Hm. Die Süddeutsche hat ein “interessantes” Interview über das Glockenbachviertel. Dabei ignoriert sie so ziemlich völlig, dass das noch immer das Zentrum der schwulen Szene darstellt. Gerade mal in einem Nebensatz erklärt der Interviewpartner Frank Schröder:
Alle, die das Viertel zunächst interessant gemacht haben - Künstler, Lesben und Schwule, Studenten und Ausländer -, wandern ab, wenn sie nicht zu den Einkommensstarken gehören.
*kopfschüttel*
Da scheint jemand eine self fulfilling prophecy anzustreben. Ich kenne jedenfalls noch genügend Schwule, die dort Leben - inklusive mir selbst. Und ja: Es ist teuer. Und ja: Es wird zum neuen Schwabing. Und ja: immer mehr Schicki-Micki-Kneipen machen auf, die sich ganz konkret NICHT an Schwule wenden.
Trotzdem ist und bleibt es das schwule Viertel. In keinem anderen Stadtteil gibt es auch nur annähernd soviele schwule Kneipen. Nirgendwo sonst ist es selbstverständlicher, wenn zwei Männer Hand in Hand gehen. Nirgendwo sonst… naja… you get the picture.

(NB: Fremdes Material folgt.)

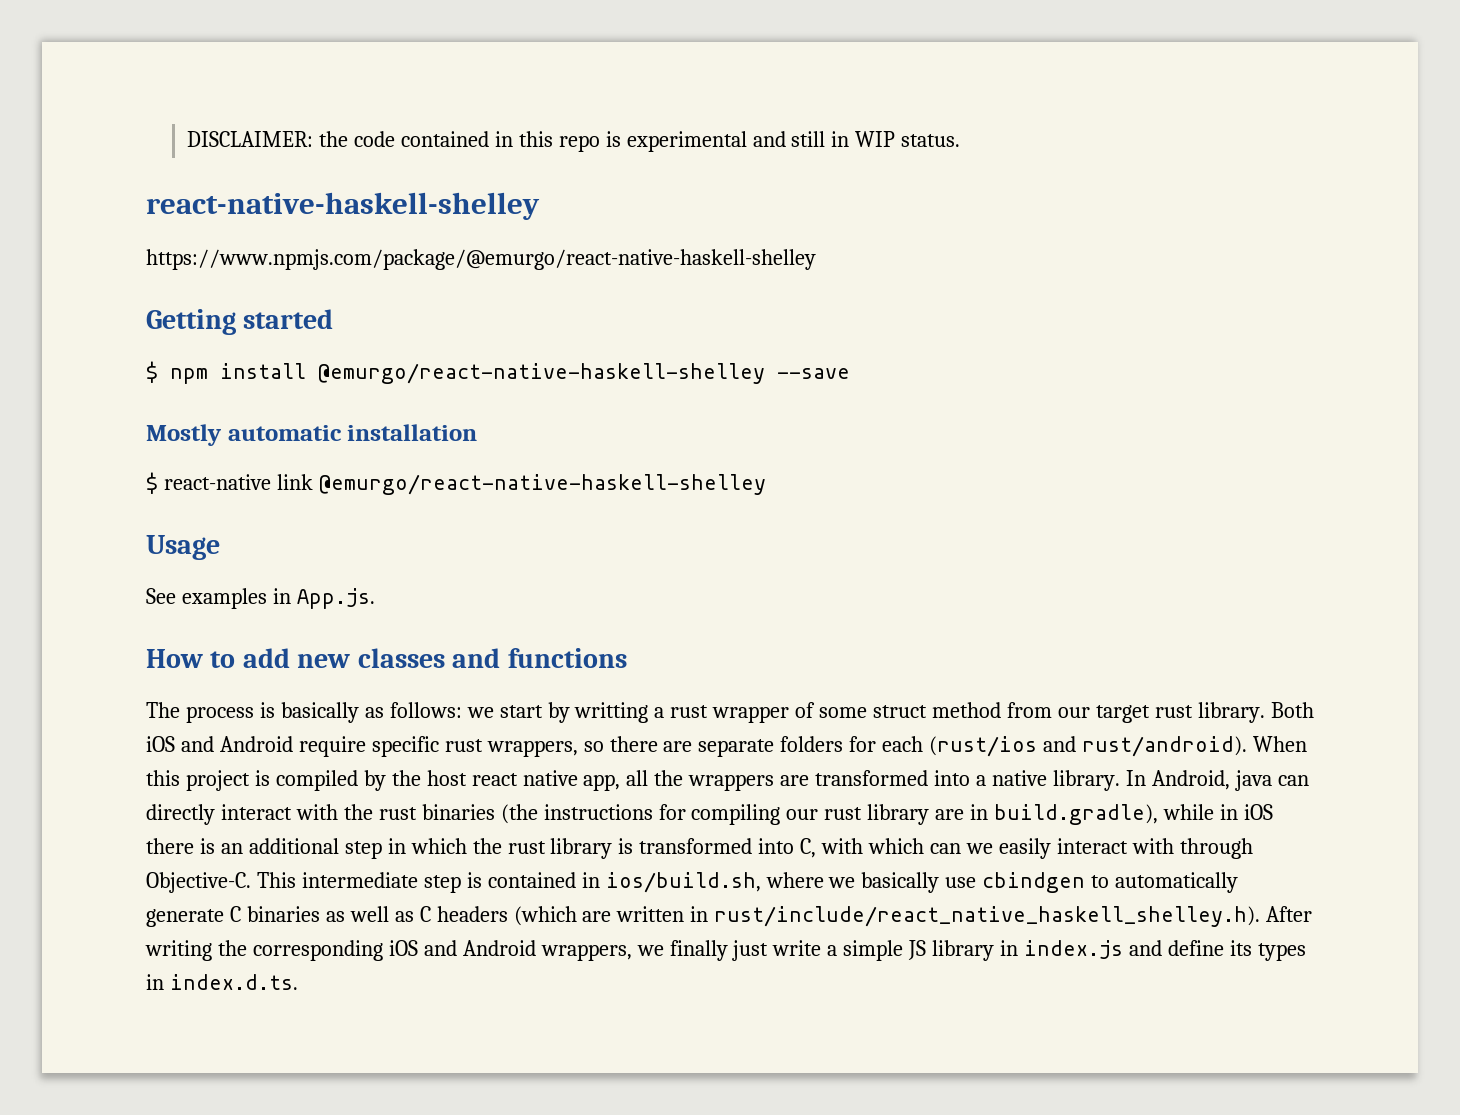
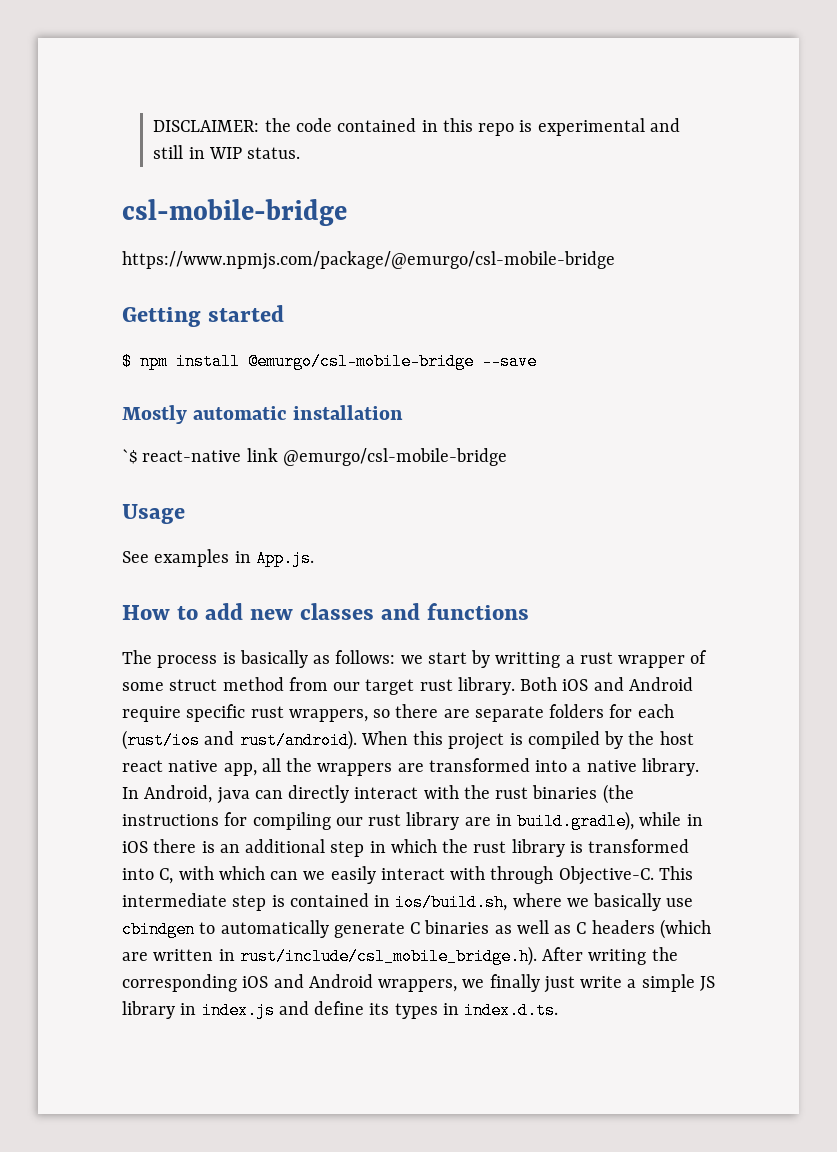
- react-native-haskell-shelley
- https://www.npmjs.com/package/@emurgo/react-native-haskell-shelley
+ csl-mobile-bridge
+ https://www.npmjs.com/package/@emurgo/csl-mobile-bridge
- $ npm install @emurgo/react-native-haskell-shelley --save
+ $ npm install @emurgo/csl-mobile-bridge --save
- $ react-native link @emurgo/react-native-haskell-shelley
+ `$ react-native link @emurgo/csl-mobile-bridge
- This intermediate step is contained in ios/build.sh, where we basically use cbindgen to automatically generate C binaries as well as C headers (which are written in rust/include/react_native_haskell_shelley.h). After writing the corresponding iOS and Android wrappers, we finally just write a simple JS library in index.js and define its types in index.d.ts.
+ This intermediate step is contained in ios/build.sh, where we basically use cbindgen to automatically generate C binaries as well as C headers (which are written in rust/include/csl_mobile_bridge.h). After writing the corresponding iOS and Android wrappers, we finally just write a simple JS library in index.js and define its types in index.d.ts.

Auch in der begleitenden Bilderstrecke versucht man alle Lokale des Viertels aufzuzählen, die aber sowas von garantiert nicht schwul sind. Beim Pimpernel haben sie dann den Vogel abgeschossen:
In den vergangenen beiden Jahren hat sich das Pimpernel von einer Hardcore-Schwulenkneipe zur angesagten Nachtbar verwandelt.
Inhaltlich ist das sogar richtig. Mei, was damals im Pimpernel los war. Heute nur noch Möchtegern-schicke Studenten.
Mich stört halt nur, dass der Artikel verzweifelt veruscht, alles schwule wegzuschreiben.